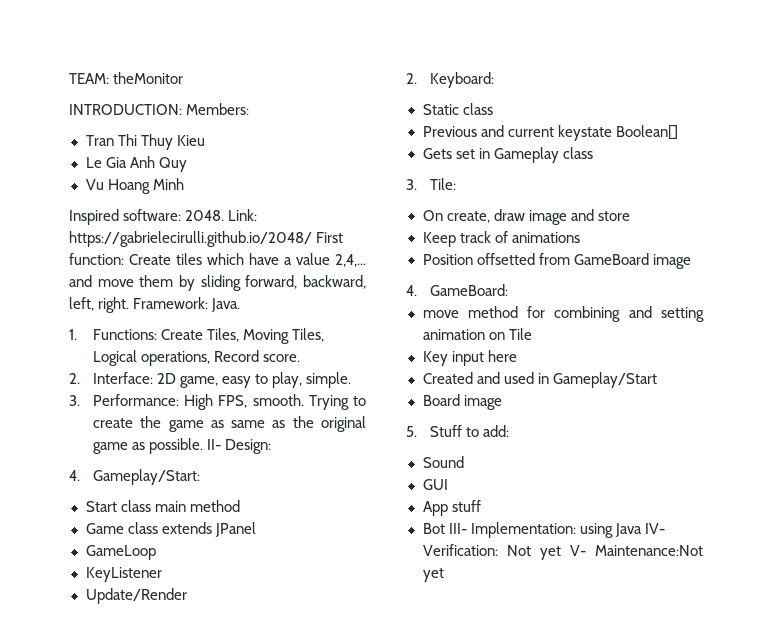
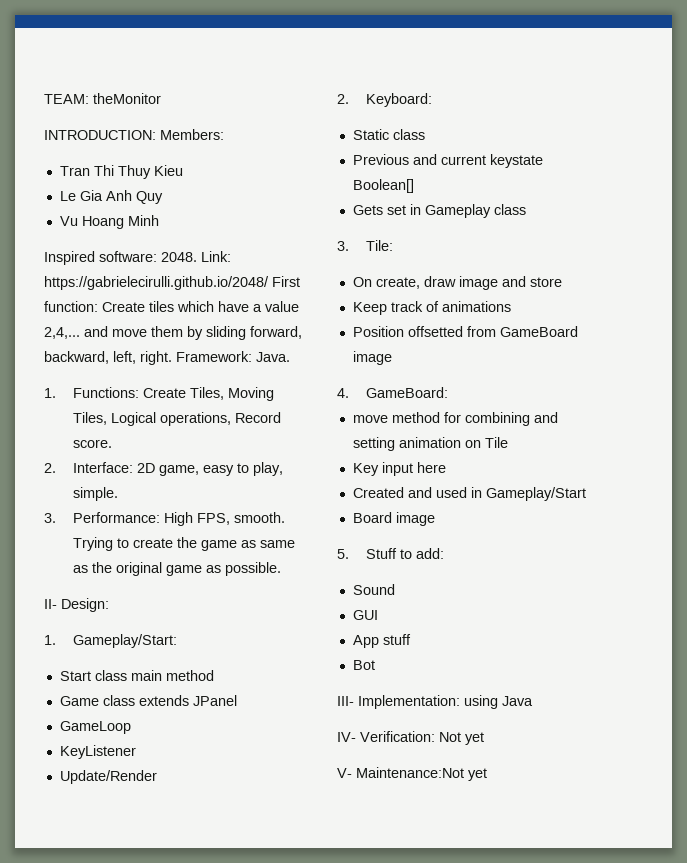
- Trying to create the game as same as the original game as possible. II- Design:
+ Trying to create the game as same as the original game as possible.
+ II- Design:
- 4. Gameplay/Start:
+ 1. Gameplay/Start:
- Bot III- Implementation: using Java IV- Verification: Not yet V- Maintenance:Not yet
+ Bot
+ III- Implementation: using Java
+ IV- Verification: Not yet
+ V- Maintenance:Not yet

* WORK ITEM *
Only the pictures are to be dropped; all other material above must be repeated exactly.

* SOLUTION FOR THIS TASK *
- Trying to create the game as same as the original game as possible. II- Design:
+ Trying to create the game as same as the original game as possible.
+ II- Design:
- 4. Gameplay/Start:
+ 1. Gameplay/Start:
- Bot III- Implementation: using Java IV- Verification: Not yet V- Maintenance:Not yet
+ Bot
+ III- Implementation: using Java
+ IV- Verification: Not yet
+ V- Maintenance:Not yet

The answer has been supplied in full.